Sichuan sika deer

Scientific classification
- Kingdom: Animalia
- Phylum: Chordata
- Class: Mammalia
- Infraclass: Placentalia
- Order: Artiodactyla
- Family: Cervidae
- Genus: Cervus
- Species: C. nippon
- Subspecies: C. n. sichuanicus
- Trinomial name: Cervus nippon sichuanicus Guo, Chen and Wang, 1978

= Sichuan sika deer =

Subspecies of deer

The Sichuan sika deer (Cervus nippon sichuanicus) is one of the many subspecies of sika deer. It was discovered in 1978 and was proven to be a distinct subspecies. It is found in the mountains of northern Sichuan and southern Gansu, which holds the largest population of Sika Deer in China. There are currently 500 individuals left in the wild, and the numbers appear to be stable.

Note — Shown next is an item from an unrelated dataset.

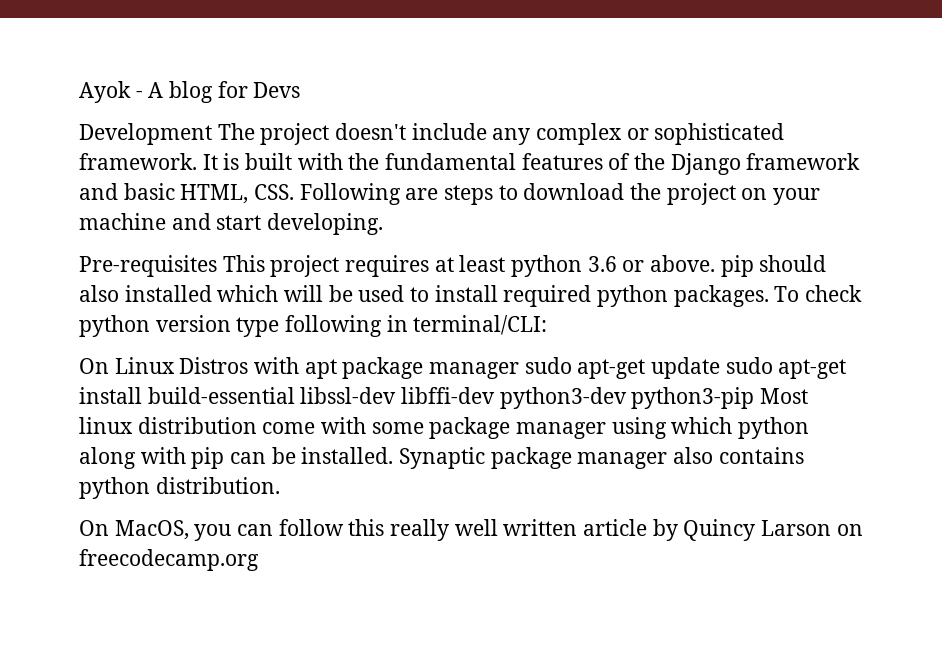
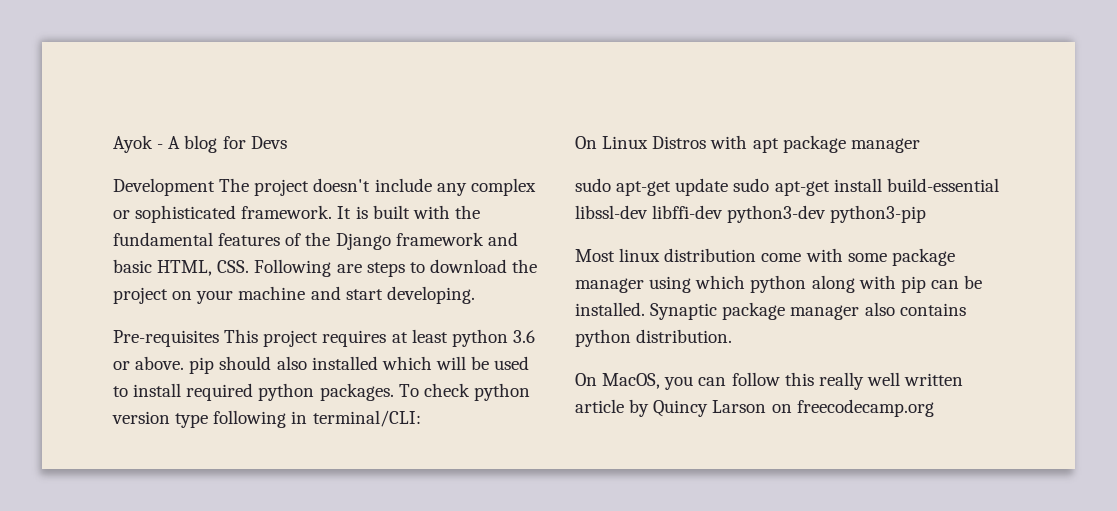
(520, 370) none -> (920, 145) //
(755, 398) none -> (927, 214) //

The conducted study by Zhao et al. (2014) reported that human disturbance contributed to the evolution of the Sichuan Sika Deer. Human activities such as roads and grazing increase the chances of these species losing their habitats. Zhao et al. (2014) had also stated that Sichuan Sika Deer preferred habitats with bushlands and forests, particularly because in these habitats, they had a better reproductive success and efficient use of their resources. Additionally, their territory selection is impacted by the proximity with water. Zhao et al (2014) had identified that these species prefer habitats no further than 550 mm from the nearest body of water. Finding a habitat from a certain distance to the nearest body of water ensures that these species have a high survival rate as they can find a good availability of food and remain hydrated.